Uno de los errores que ha cometido el pensamiento filosófico occidental, y el teológico como derivado del primero, es la moralización de la conciencia. Se nos ha recalcado hasta la saciedad este supuesto que cualquier diccionario de español nos dirá que la conciencia es la capacidad para distinguir el bien y el mal. Incluso, imbuidos por la tradición moralista cristiana algunos pretenden colocar el origen de todo mal en la mala conciencia y el de bien en el corazón noble. Por ello no nos sorprende leer algo como “corazón puro” y “conciencia podrida”.
Ni el corazón es una fuente de pureza ni la conciencia, si existe, es podrida. Aquí se juega un frecuente recurso en filosofía y en teología: la hipóstasis de ideas como entidades efectivas en el mundo. Pensamos que constructos mentales son naturalmente realidades materiales. Un ejemplo claro de hipóstasis en el pensamiento teológico es la idea de demonio, diablo, satanás, ángeles y sus estratificaciones. En filosofía también tenemos ideas que son hipóstasis y formulamos y construimos todo un sistema sobre ellas de tal modo que estas ideas-fundantes pasan a ser axiomas y pierden su naturaleza, dejan de ser lo que en verdad son: meros constructos abstractos elevados al rango de entidades reales. Piénsese en el espíritu absoluto, en la naturaleza humana, en la conciencia.
De hecho, tenemos conciencia y es necesario que la tengamos; pero de ahí a situarla como fondo desde el cual se origina el mal es una mala jugada en el viejo y recurrente propósito de encontrar un chivo expiatoria de mis culpas. Ya no son mis actuaciones las buenas o las malas, sino que la motivación originaria de lo que hago está en una condición previa y con carácter de “naturaleza” que precede a mis actos: la conciencia. Decir que ella es buena o mala es atestiguar la irresponsabilidad del agente en una condición bondadosa o malvada que antecede a sus actos. Es buscarle intencionalidad al acto malvado o al acto bondadoso, solo que esta búsqueda desenfoca del verdadero centro: las acciones humanas. Es el corazón humano como centro intencional de las pasiones, para seguir el juego de la hipóstasis y de las metáforas, el que es la fuente primera, en términos de motivos que son causas, de la acción juzgada posteriormente como mala o buena.
Bueno y malo son atributos dados desde el juicio ético situado. Estos apelativos se dan a la acción imputada causalmente a un agente. Retrospectivamente es que respondemos a la pregunta por el quién de la acción buena o malvada. Así la persona de carne y hueso, aquella que posee un cuerpo situado y que es capaz de decir “yo”, es la responsable última de la acción buena o mala. Fíjense que no hablamos de mala o buena conciencia y menos de conciencia podrida (metáfora que convierte en moral lo grotesco en una confusión entre lo estético y lo ético-moral).

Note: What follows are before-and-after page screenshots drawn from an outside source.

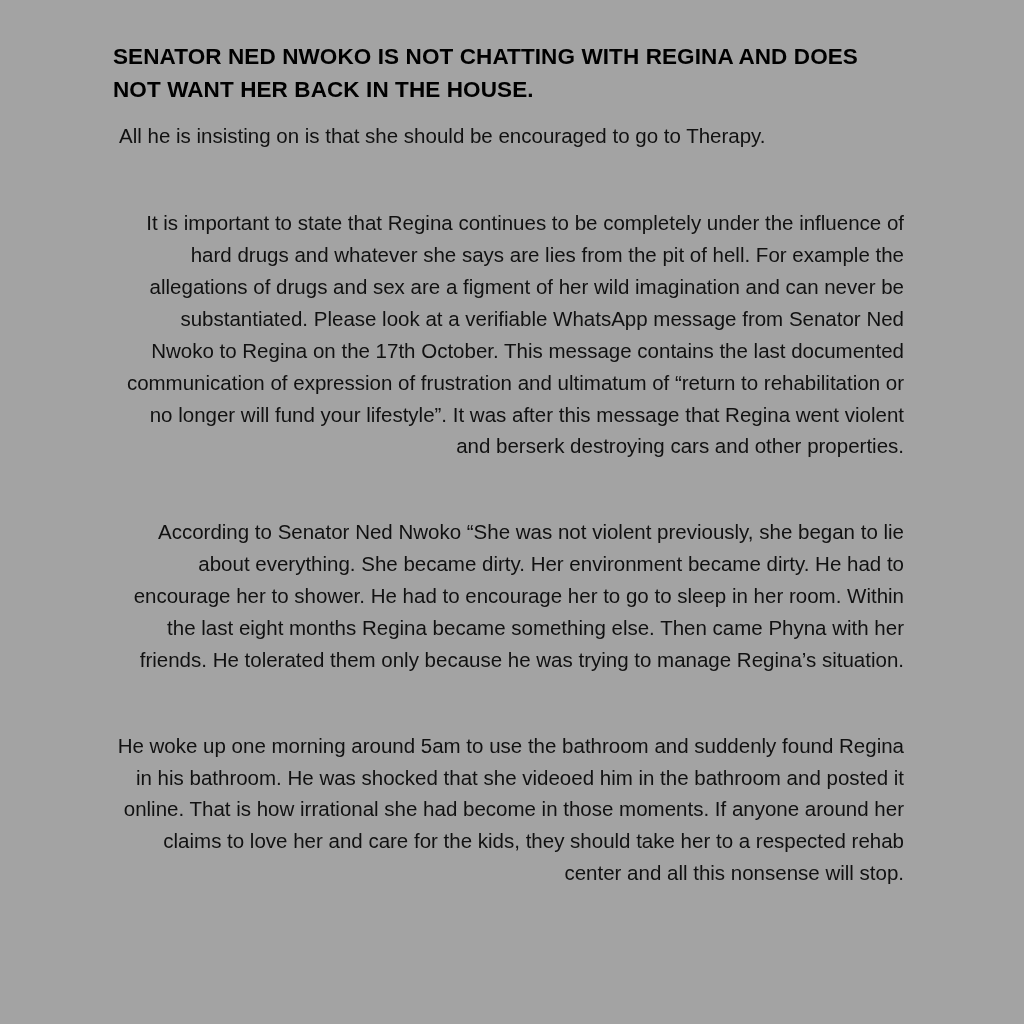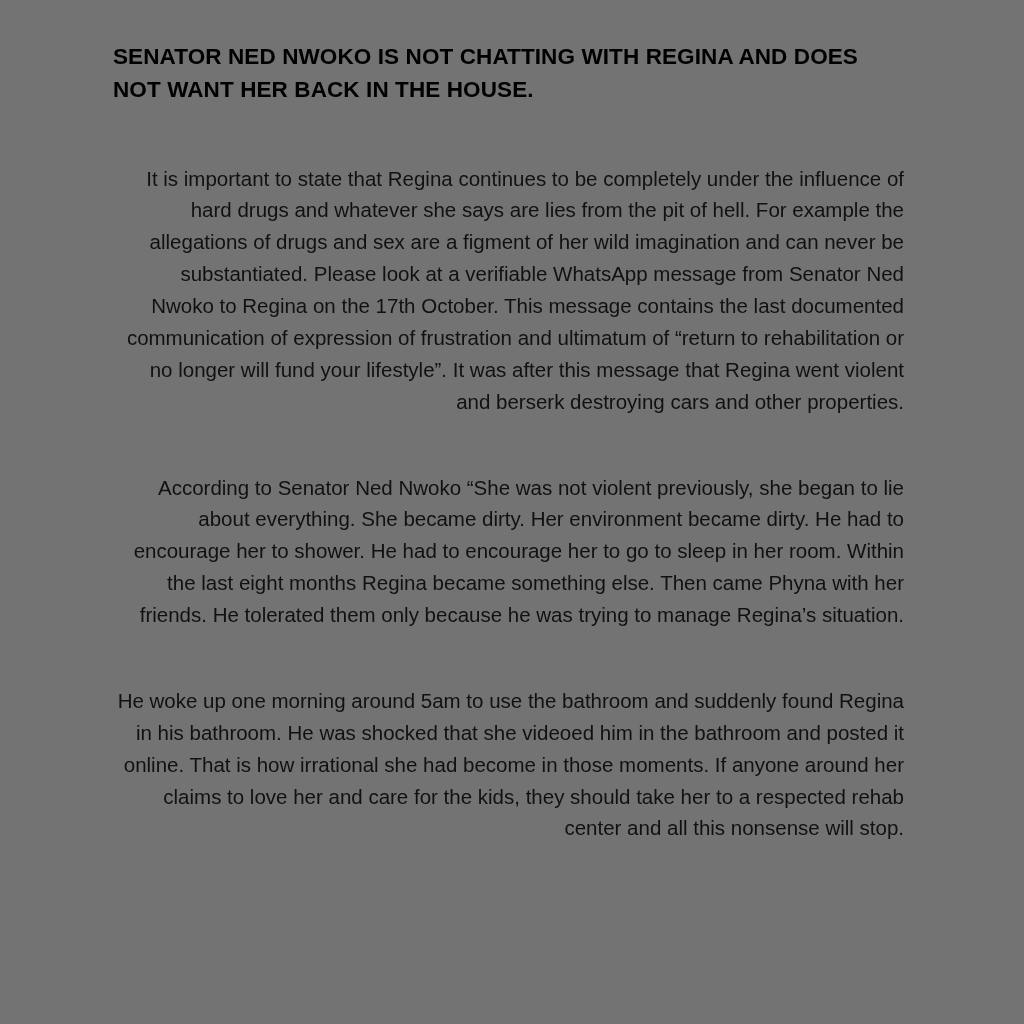--- a/index.html
+++ b/index.html
@@ -13,21 +13,21 @@
     font-family: "Liberation Sans", sans-serif;
     color: #111111;
     overflow: hidden;
   }
   .page {
     position: relative;
     width: 1024px;
     height: 1024px;
     box-sizing: border-box;
     padding: 40px 120px 0 113px;
-    background: #737373;
+    background: #a3a3a3;
   }
   .headline {
     font-size: 22.5px;
     font-weight: bold;
     line-height: 1.48;
     letter-spacing: 0.1px;
     margin: 0 0 0 0;
     color: #000000;
   }
   .subline {
@@ -46,20 +46,21 @@
   .gap-big { height: 56px; }
   .gap-mid { height: 54px; }
 </style>
 </head>
 <body>
 
 <div class="page">
 
   <h1 class="headline">SENATOR NED NWOKO IS NOT CHATTING WITH REGINA AND DOES NOT WANT HER BACK IN THE HOUSE.</h1>
 
+  <p class="subline"> All he is insisting on is that she should be encouraged to go to Therapy.</p>
 
   <div class="gap-big"></div>
 
   <p class="para">It is important to state that Regina continues to be completely under the influence of hard drugs and whatever she says are lies from the pit of hell. For example the allegations of drugs and sex are a figment of her wild imagination and can never be substantiated. Please look at a verifiable WhatsApp message from Senator Ned Nwoko to Regina on the 17th October. This message contains the last documented communication of expression of frustration and ultimatum of “return to rehabilitation or no longer will fund your lifestyle”. It was after this message that Regina went violent and berserk destroying cars and other properties.</p>
 
   <div class="gap-mid"></div>
 
   <p class="para">According to Senator Ned Nwoko “She was not violent previously, she began to lie about everything. She became dirty. Her environment became dirty. He had to encourage her to shower. He had to encourage her to go to sleep in her room. Within the last eight months Regina became something else. Then came Phyna with her friends. He tolerated them only because he was trying to manage Regina’s situation.</p>
 
   <div class="gap-mid"></div>

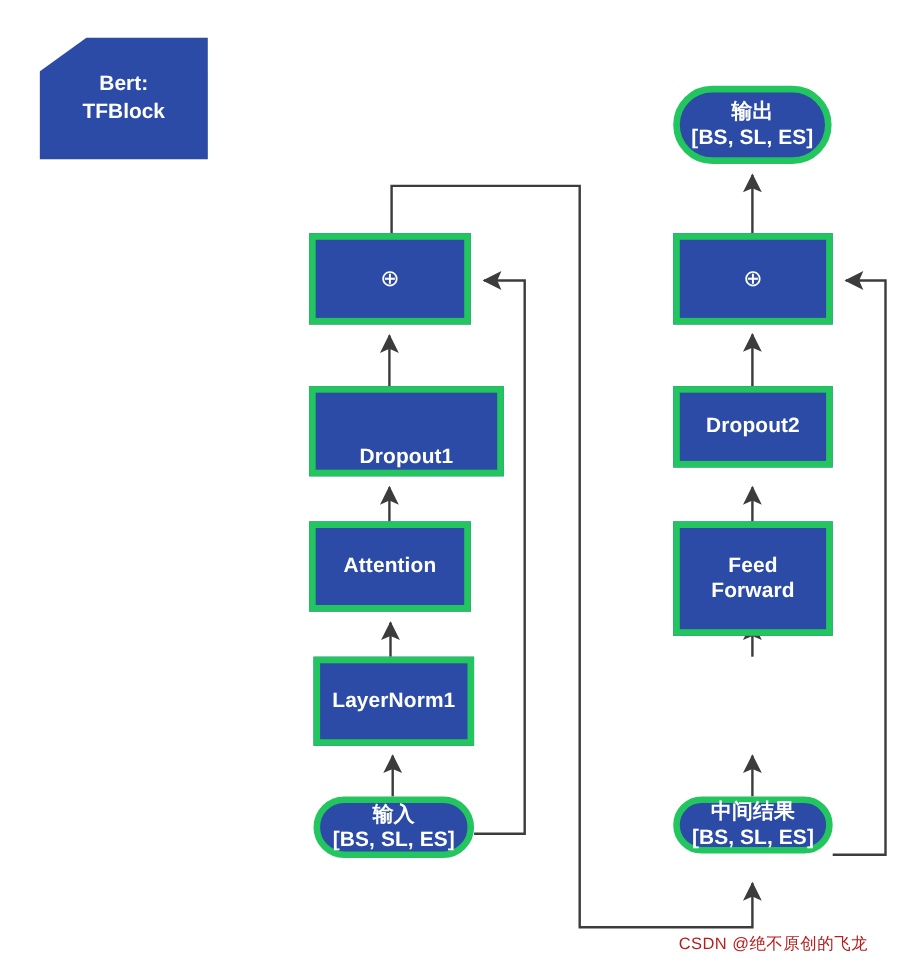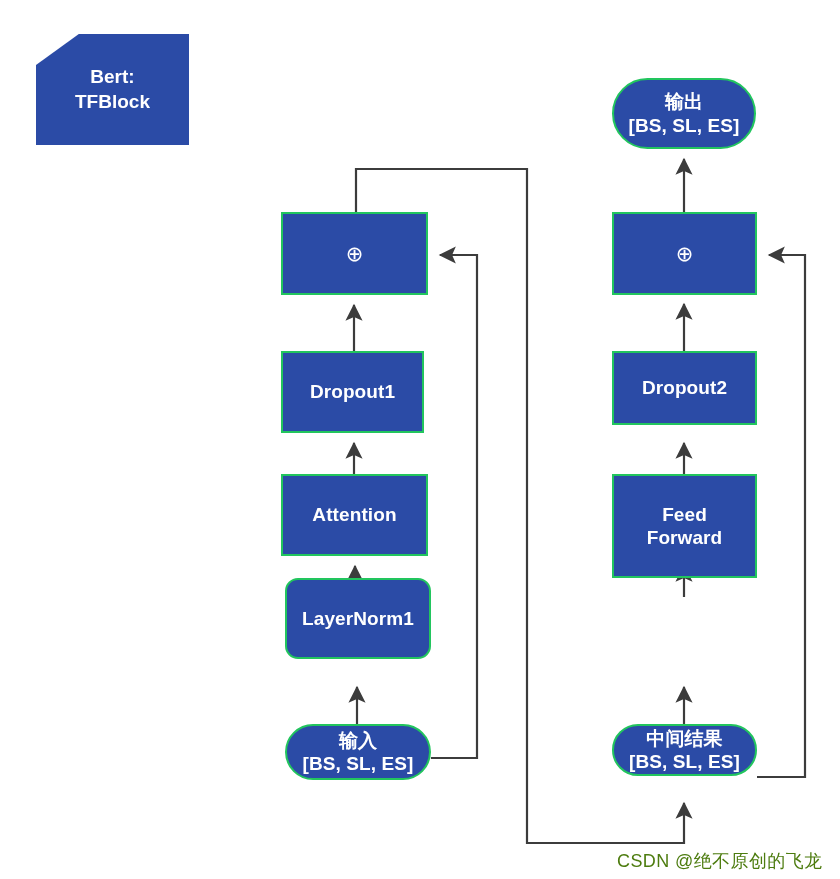--- a/index.html
+++ b/index.html
@@ -22,21 +22,21 @@
     position: absolute;
     left: 0;
     top: 0;
     width: 840px;
     height: 879px;
     pointer-events: none;
   }
   .node {
     position: absolute;
     background: #2B4BA6;
-    border: 2px solid #22c55e;
+    border: 6px solid #22c55e;
     color: #ffffff;
     display: flex;
     align-items: center;
     justify-content: center;
     text-align: center;
     line-height: 1.22;
     box-sizing: border-box;
     font-size: 19px;
     font-weight: 600;
     letter-spacing: 0.1px;
@@ -67,22 +67,22 @@
     line-height: 1.3;
     box-sizing: border-box;
     clip-path: polygon(0 28%, 28% 0, 100% 0, 100% 100%, 0 100%);
     filter: drop-shadow(1px 0 0 #3C3C3C) drop-shadow(-1px 0 0 #3C3C3C) drop-shadow(0 1px 0 #3C3C3C) drop-shadow(0 -1px 0 #3C3C3C);
   }
   .titleblock .txt {
     white-space: pre-line;
   }
   .watermark {
     position: absolute;
-    color: #4d7c0f;
-    font-size: 18px;
+    color: #b91c1c;
+    font-size: 15px;
     letter-spacing: 0.4px;
     white-space: nowrap;
   }
 </style>
 </head>
 <body>
 
 <div id="canvas">
 
   <svg class="wires" viewBox="0 0 840 879">
@@ -115,29 +115,29 @@
 
   <div class="titleblock" style="left:36px; top:34px; width:153px; height:111px;align-items:center;">
     <span class="txt">Bert:
 TFBlock</span>
   </div>
 
   <div class="node plus" style="left:281px; top:212px; width:147px; height:83px;">
     <span class="txt">⊕</span>
   </div>
 
-  <div class="node" style="left:281px; top:351px; width:143px; height:82px;">
+  <div class="node" style="left:281px; top:351px; width:177px; height:82px;align-items:flex-end;">
     <span class="txt">Dropout1</span>
   </div>
 
   <div class="node" style="left:281px; top:474px; width:147px; height:82px;">
     <span class="txt">Attention</span>
   </div>
 
-  <div class="node" style="left:285px; top:578px; width:146px; height:81px;border-radius:13px;">
+  <div class="node" style="left:285px; top:597px; width:146px; height:81px;">
     <span class="txt">LayerNorm1</span>
   </div>
 
   <div class="node rounded" style="left:285px; top:724px; width:146px; height:56px;">
     <span class="txt">输入
 [BS, SL, ES]</span>
   </div>
 
   <div class="node rounded" style="left:612px; top:78px; width:144px; height:71px;">
     <span class="txt">输出

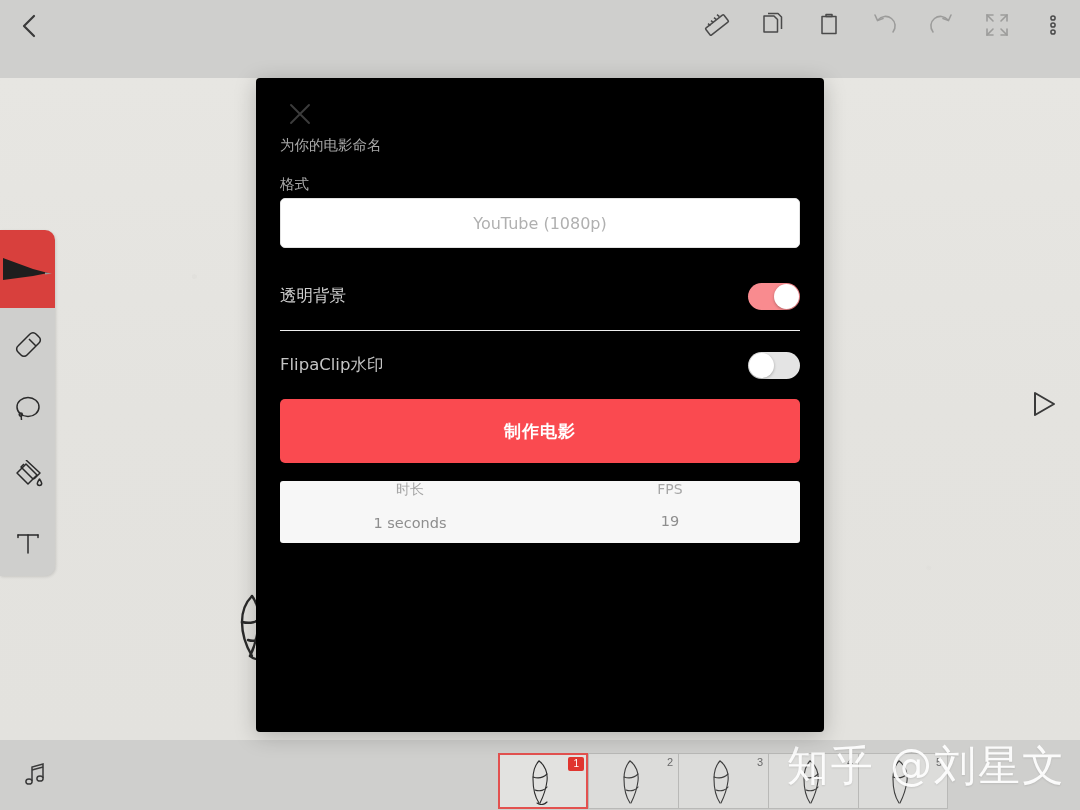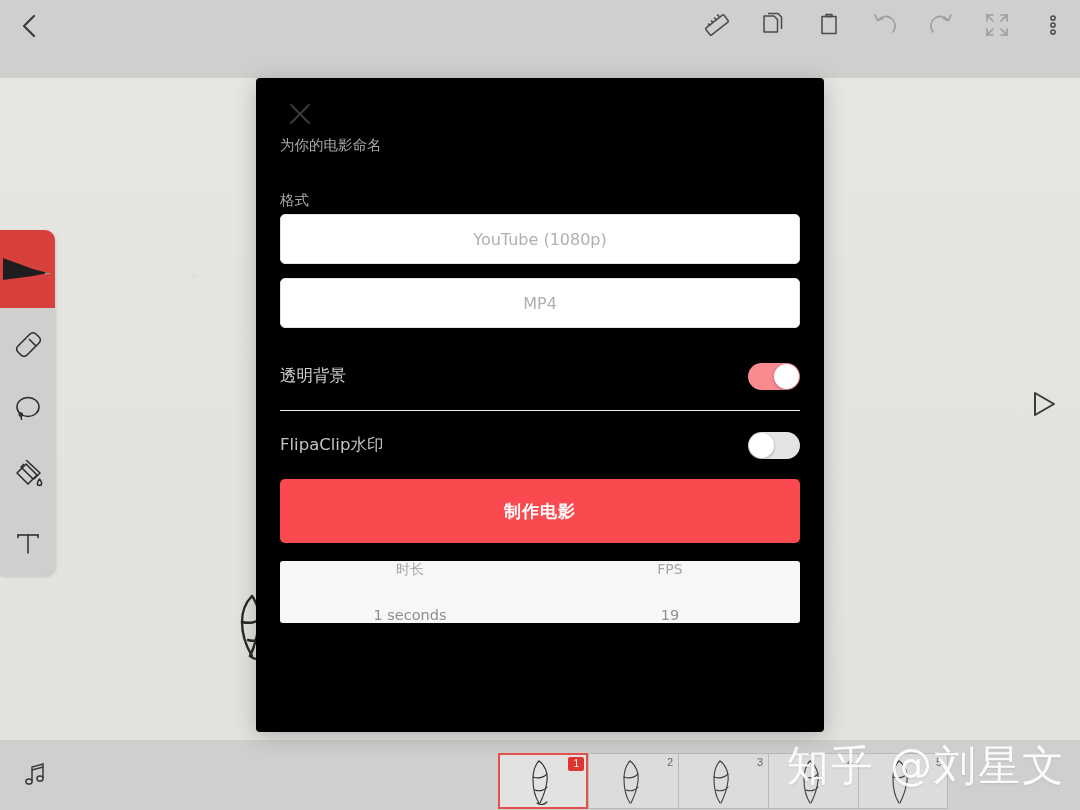--- a/index.html
+++ b/index.html
@@ -208,21 +208,21 @@
     padding: 0 40px 0 0;
     letter-spacing: 1px;
   }
   .clear-btn {
     position: absolute;
     right: 8px; top: 50%;
     transform: translateY(-50%);
     width: 20px; height: 20px;
   }
   .fmt-label {
-    margin-top: 36px;
+    margin-top: 20px;
   }
   .select-box {
     height: 48px;
     border: 1px solid #e2e2e2;
     border-radius: 5px;
     display: flex;
     align-items: center;
     justify-content: center;
     font-size: 16px;
     color: #b0b0b0;
@@ -280,22 +280,22 @@
     height: 62px;
     background: #f7f7f7;
     border-radius: 3px;
     display: flex;
   }
   .stat {
     flex: 1;
     display: flex;
     flex-direction: column;
     align-items: center;
-    justify-content: space-between;
-    gap: 4px;
+    justify-content: flex-start;
+    gap: 16px;
   }
   .stat-label {
     font-size: 14px;
     color: #a6a6a6;
     font-family: "DejaVu Sans", sans-serif;
   }
   .stat-value {
     font-size: 14.5px;
     color: #8e8e8e;
     font-family: "DejaVu Sans", sans-serif;
@@ -540,21 +540,20 @@
     </div>
 
     <div class="dlg-body">
 
       <div class="field-label">为你的电影命名</div>
 
 
       <div class="field-label fmt-label">格式</div>
 
       <div class="select-box">YouTube (1080p)</div>
-      <div class="select-box">MP4</div>
 
       <div class="toggle-row">
         <div class="toggle-label on">透明背景</div>
         <div class="switch on">
           <div class="knob"></div>
         </div>
       </div>
 
       <div class="toggle-row last">
         <div class="toggle-label">FlipaClip水印</div>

¿Existe la conciencia? ¿Podemos hablar de la conciencia? Si entendemos la conciencia como un centro al que se dirigen todas nuestras percepciones y representaciones, independientemente del objeto de las mismas, es necesario afirmar su existencia. ¿Qué podemos decir de ella? Aquí viene el problema porque es de estas cuestiones que hablamos de los otros y de uno mismo a la vez. Es decir, cuando hablo de conciencia lo estoy haciendo tanto de la conciencia de los otros como de lo que hay en mí y que confirmo de modo inmediato por mi “propia” experiencia. Nada más lejos de la realidad, de ella solo podemos hablar en tercera persona y de sus manifestaciones fenoménicas (Daniel Dennett), esto es, cómo yo la percibo en los otros y la atribuyo también en mí porque yo también soy un “otro” frente a los demás y sus esquemas de representaciones.
Sobre la conciencia hay mucho de qué hablar ya que hay una larga tradición de acercamiento al fenómeno representativo y perceptivo en el que se juega nuestra convicción de que somos algo más que un mero cuerpo objeto de sensaciones. A pesar de esta diversidad discursiva algo debemos tener en claro: la conciencia no es la mala o buena, sino la acción y su intencionalidad.